I walked out of Spartan Stadium on Saturday puzzled by a lot of the things Michigan State tried to do in a 17-16 loss to Ohio State. A second look indicates the Buckeye coaches might just have been a step ahead of them most of the day.
First of all, Michigan State could not block Ohio State straight up. This probably came as little surprise to either staff as it is consistent with what both sides have shown this season. However, I think the Spartans capitulated too quickly and easily.
Michigan State tried a variety of ways to move it on the ground, and what worked they stopped trying as soon as Ohio State made one adjustment, if any.
They had a nice gain on outside zone run out of a two-tight end set once, and they managed to get a numbers and personnel advantage by aligning two receivers and the tight end to the field and then running to the boundary another time. Both times it was because they were finally able to run away from Johnathan Hankins, who usually lines up to the formation’s strength. Ohio State responded to that by putting Hankins back in the boundary when it saw the two-tight end look again and you can imagine what happened. Hankins beat a block and blew up the play.
Otherwise, Hankins generally could be found on the tight end side making life very difficult for whichever guard was trying to block him. He got more help this week from John Simon, who is probably getting healthier because he seemed more able to shed blocks against the run than he has the past couple of weeks. Garrett Goebel continued his stellar play at nose guard, and the linebackers all looked better when challenged.
Eteinne Sabino in particular was all over the field, flowing to the ball carrier more quickly than he often has in the past and finishing plays (aside from the MSU touchdown when the defense collectively lost its wits).
When the Spartans went back to the “tight end trips” look, Ohio State kept Hankins on the strong side and merely played the run better as Goebel and Simon beat single blocks, linebacker Ryan Shazier stuffed the guard and Sabino cleaned it up. I’m not sure we would have seen all of those things happen in previous weeks, but that was the different in East Lansing. Getting the middle linebacker Sabino to make a play going inside out like that was a huge difference, but one wonders if the Spartans would have been wise to make him prove more than once he was capable of doing it. Ditto regarding Shazier, who makes a lot of plays because of his athleticism but is still developing consistency.
Andrew Maxwell flashed some potential at quarterback, but he isn’t there yet, and his receivers are probably farther away. If experience breeds toughness, there were a handful of catches the Spartans probably make later in their careers. They could have had a big impact Saturday, but credit the Buckeyes for bringing the wood when they had the chance downfield. I do like Maxwell’s arm, and he avoided bad decisions. He still hasn’t thrown an interception since the Spartans’ opener, when he had three and looked kind of overwhelmed.

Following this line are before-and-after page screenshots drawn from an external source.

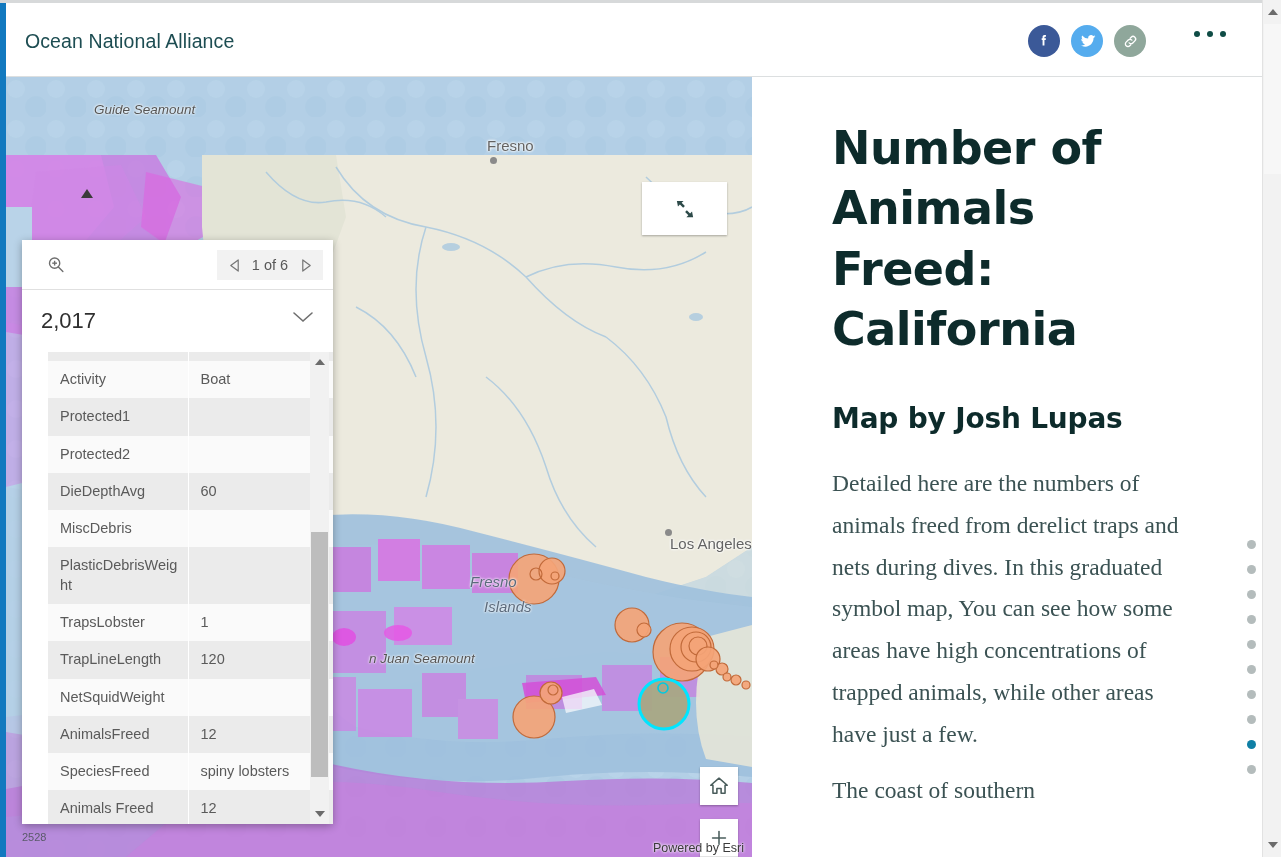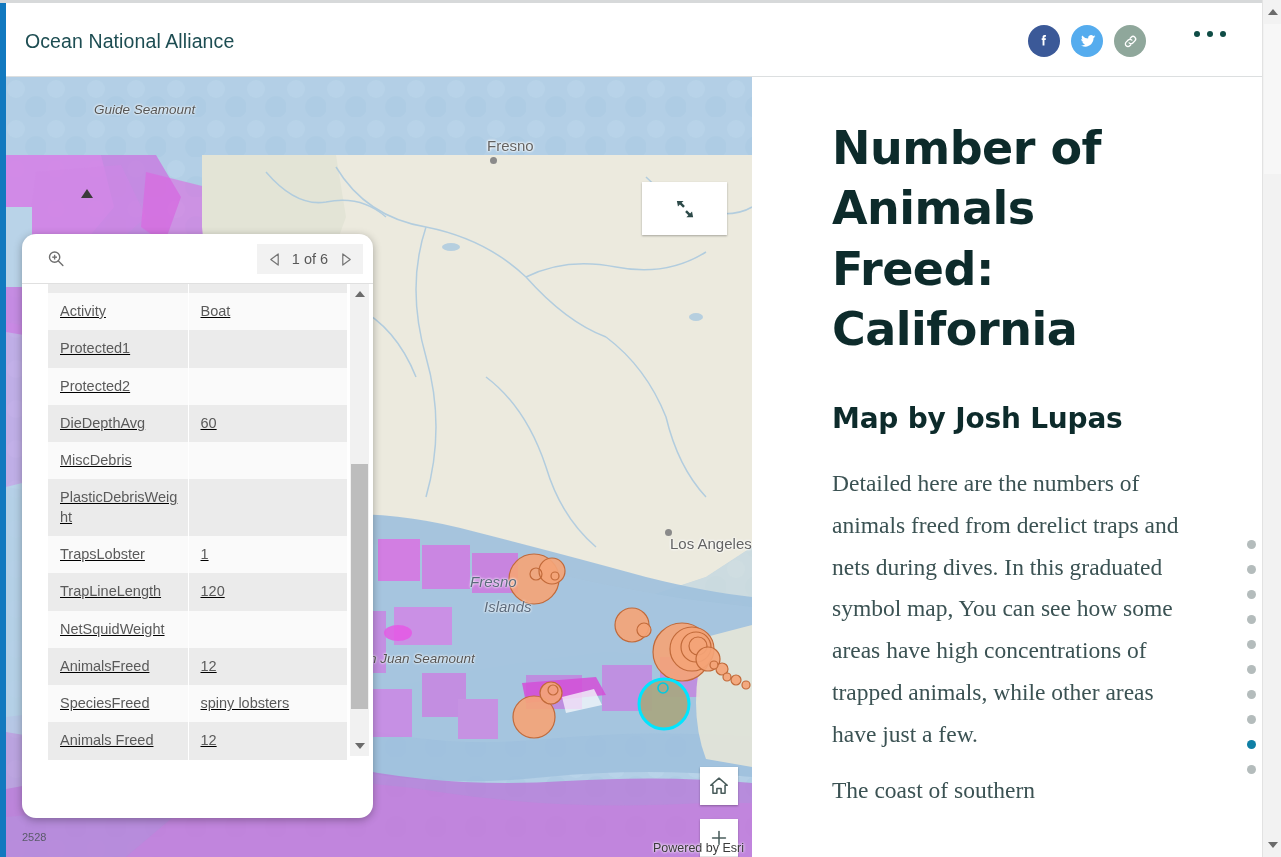"1 of 6" .popup { border-radius: 14px -> none; top: 234px -> 240px; width: 351px -> 311px }
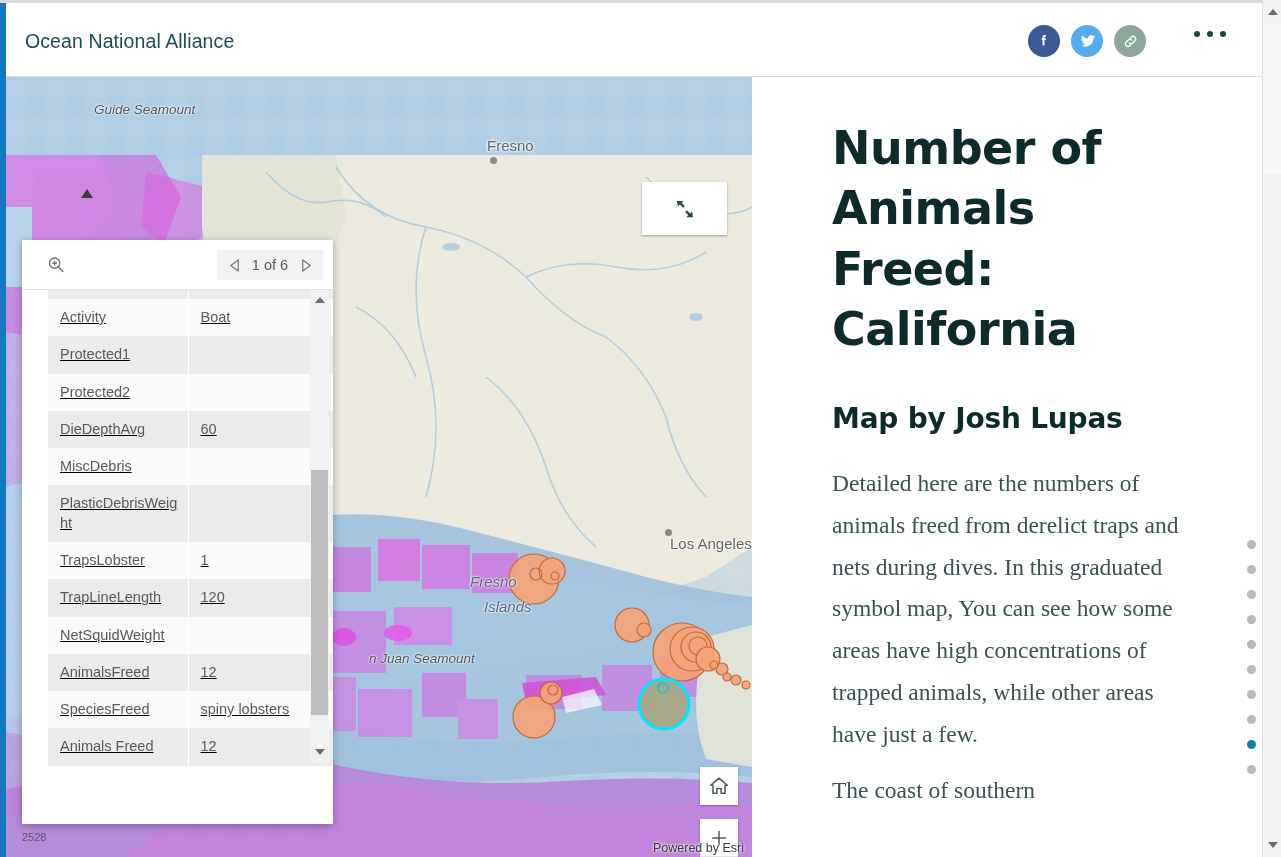"2,017" div.popup-head { html: none -> <div> <div>2,017</div> <div> <svg> <path></path> </svg> </div> </div> }
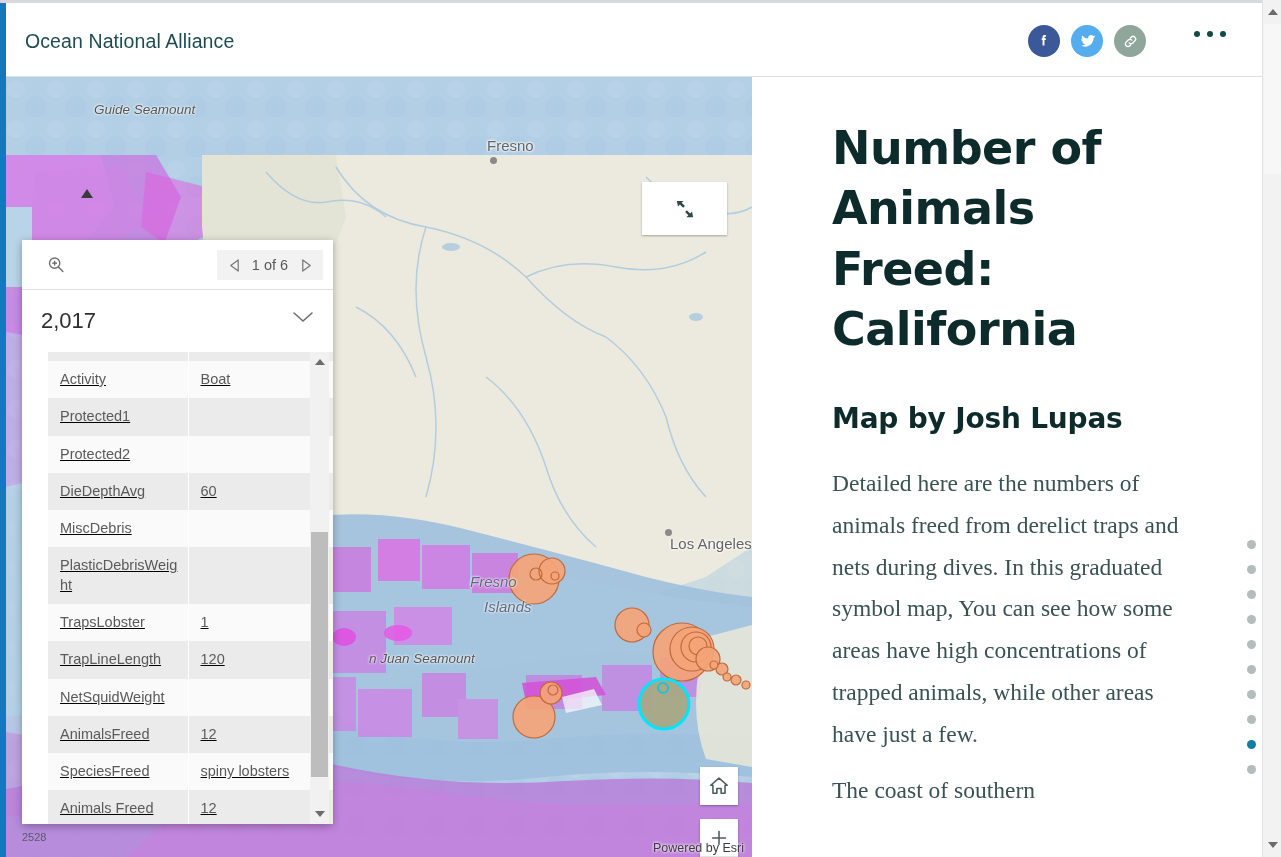"Activity" .popup-body { text-decoration: underline -> none }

I thought Christian Bryant played a clean game, and Orhian Johnson provided help over the top several times when there was potential for a big play. The secondary continued to make some mistakes as both cornerbacks committed costly penalties, and Maxwell found some holes in coverage that might have been a result of people being on different pages.
While Michigan State was kind of all over the map, I thought the Ohio State staff brought a relatively concise plan on both sides of the ball.
They gave Maxwell some different looks in coverage but pretty much played the run straight up. Blitzes seemed well-timed, too, even though they only sacked him twice and those were probably both coverage sacks.
Offensively, the wide receiver screens did not yield any huge gains, but they probably played a role in running out the clock at the end because Michigan State was still respecting the slot receiver with the Sam linebacker even in an obvious running situation.
That provided some extra room for Miller and Hyde to pick up the initial first down of the last drive on two plays. They brought a safety down over the slot to free up the linebacker on the third play of the drive, but Ohio State maintained a numbers advantage by using Hyde as a lead blocker on a quarterback sweep. Zach Boren kicked out linebacker and Hyde hit the safety to give Miller and extra five yards.
On the last third down, they brought a cornerback in case Miller wanted to keep it and sent the middle linebacker up the middle, but Hyde sidestepped him and the outside linebacker got there a couple of steps too late to prevent him from finishing the run with power and making the line to gain. Why was he late? Because he lined up splitting the difference between the tackle and the slot receiver. Right tackle Reid Fragel had a key block, pancaking the tackle on that side, and Zach Boren held off the end long enough to create the crease for Hyde. Then the Buckeyes ran out the clock and started looking forward to a visit from Nebraska.